Shaping your dog builds your skills as a trainer. Shaping IS harder than luring or capturing. It requires more patience and takes more time. You also need to plan ahead because you have to have a picture in your mind of the steps your dog needs to take to complete the behavior, so that you know which moments to mark and reward. All of this makes you a much better trainer, which is to say, you learn to communicate more effectively with your dog. The best trainers are master shapers. You can become one, too!
Tips for Shaping Success
Karen Pryor’s Ten Laws of Shaping from her seminal book, Don’t Shoot the Dog, is a great place to start learning about shaping. Read the “ten laws,” then come back here for some tips for shaping success!
Shaping Tips
Start with very easy criteria. Keep your expectations low! Click for TINY movements toward the final goal. If the goal is for the dog to go in the crate, start with glancing at the crate. From there, when your dog is looking at the crate reliably, you can click for taking one step toward it. Then for putting its nose in, then its ear, then its paw. Don’t wait for the dog to walk all the way in before you click!
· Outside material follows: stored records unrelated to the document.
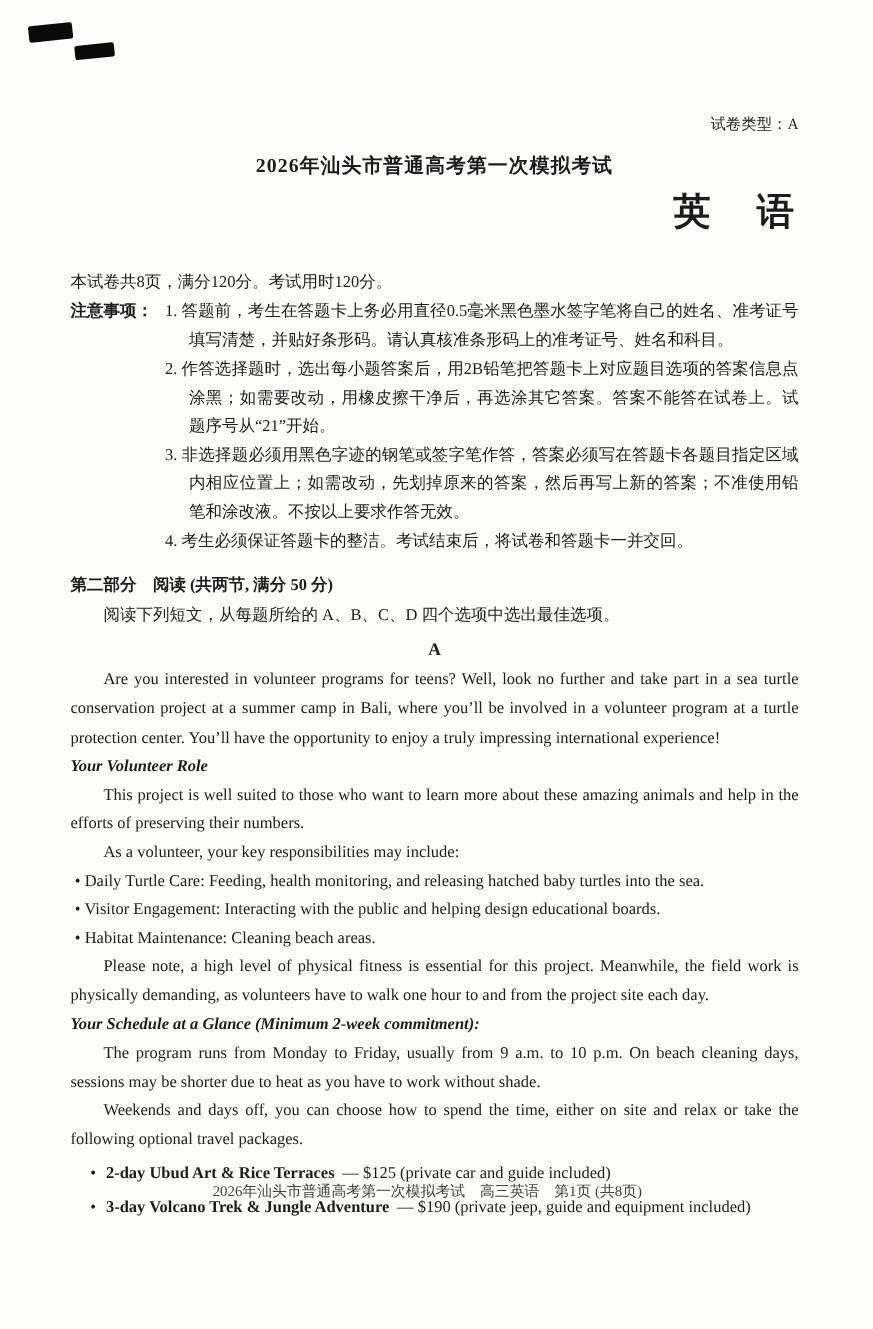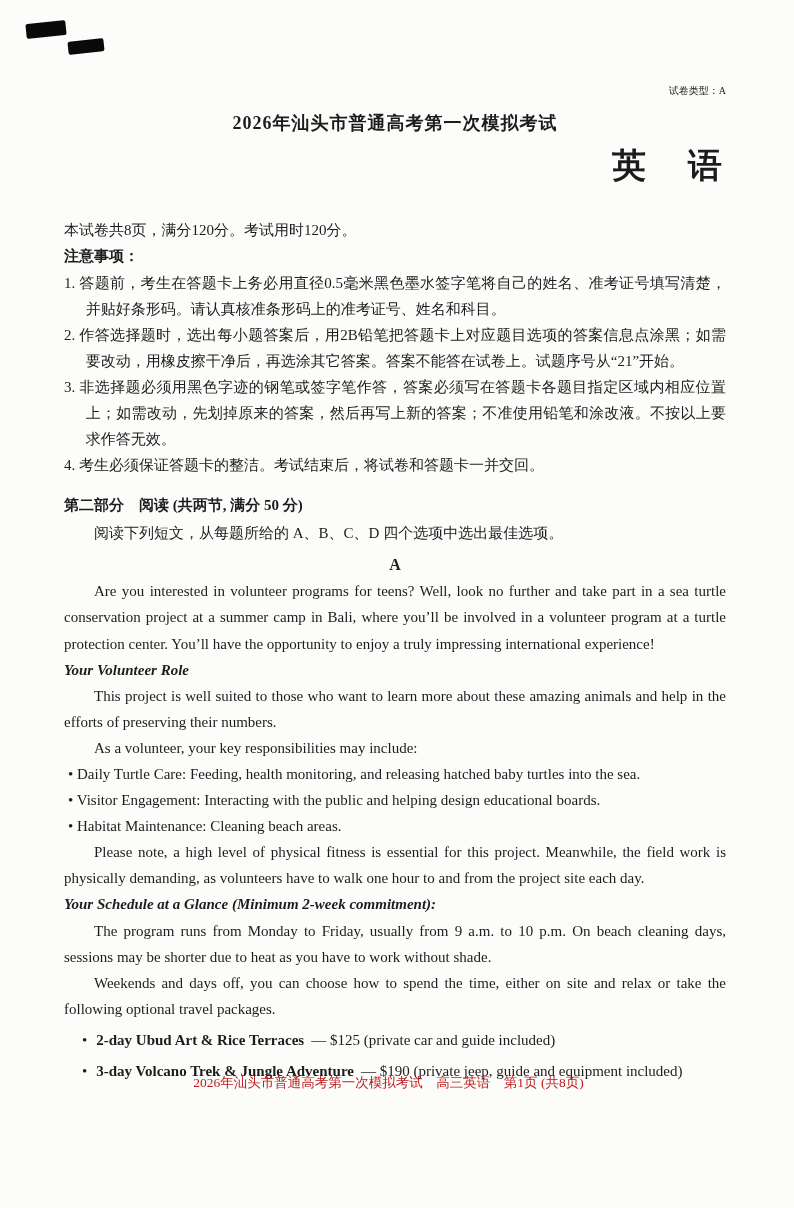"试卷类型：A" .paper-type { font-size: 10px -> 14px; margin-top: none -> 20px }
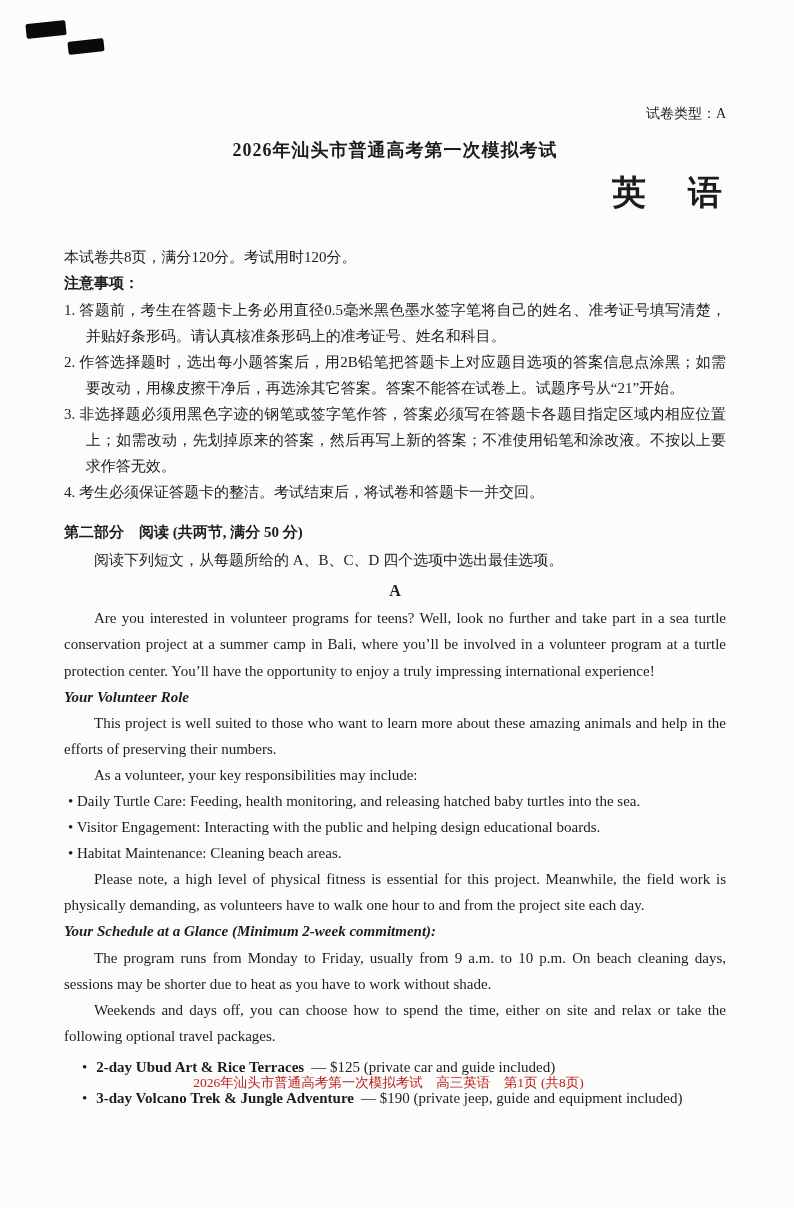"注意事项：" .notice { flex-direction: column -> none }
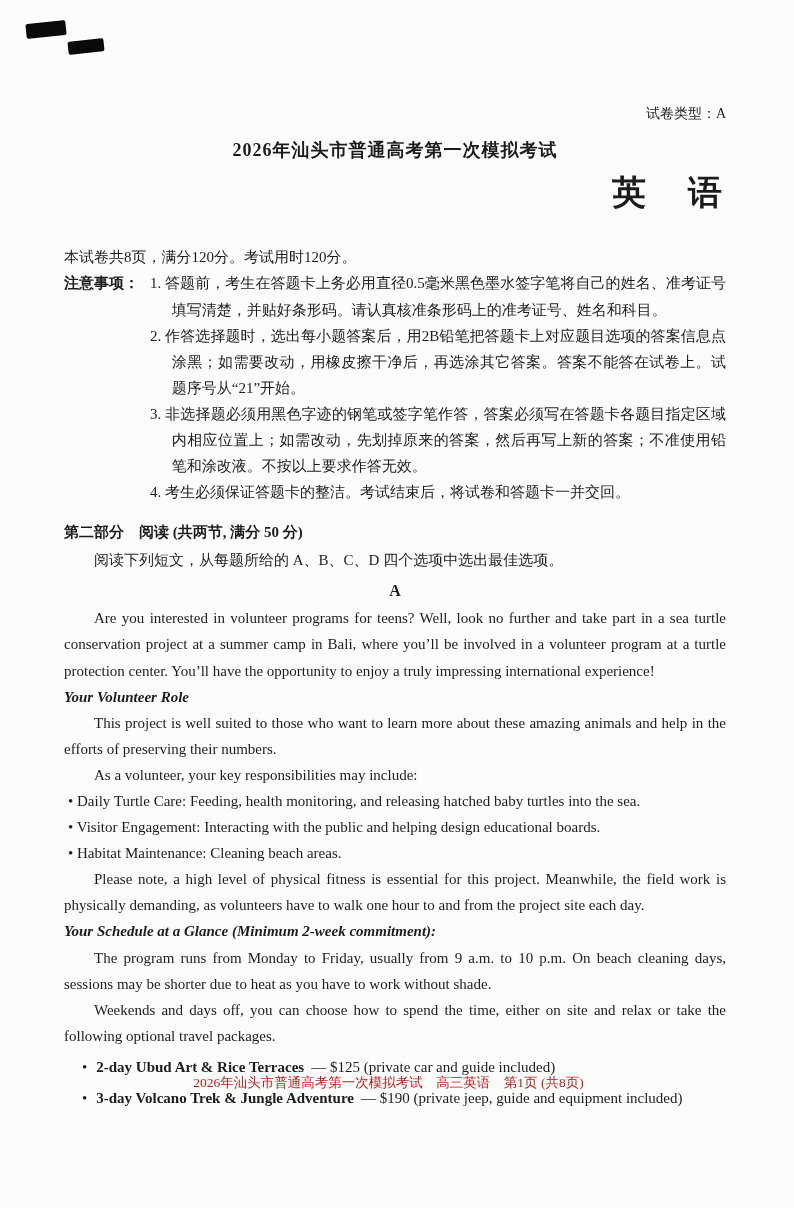"2026年汕头市普通高考第一次模拟考试 高三英语 第1页 (共8页)" .footer { color: #b91c1c -> #404040 }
Click (then treat) very, very, very often! This is called a “high rate of reinforcement.” When all else fails, click more often (which usually requires lowering criteria).
Once your dog is doing the first thing well, start holding out for a tiny bit more or better. If she is reliably walking to the crate and putting her nose in, try waiting a millisecond to click when her eye goes in. When she can do that, wait till the whole head goes in.
Keep shaping sessions very short. It’s a lot of mental effort for our dogs (and for us!). Shaping is a progression, but if we go too long, the dog gets tired, makes mistakes, and the behavior starts to fall apart. Because shaping can be so fun or consuming that we can lose track of how long we’ve been training, I recommend setting a timer for one minute to start.
Quiet hands, quiet body, quiet mouth. Shaping requires concentration. Dogs usually learn best when we keep distractions to a minimum. Experiment with letting your event marker doing all the talking, keeping your feet still, and only moving your dog with where you toss the treats.
Last, and most importantly, have fun!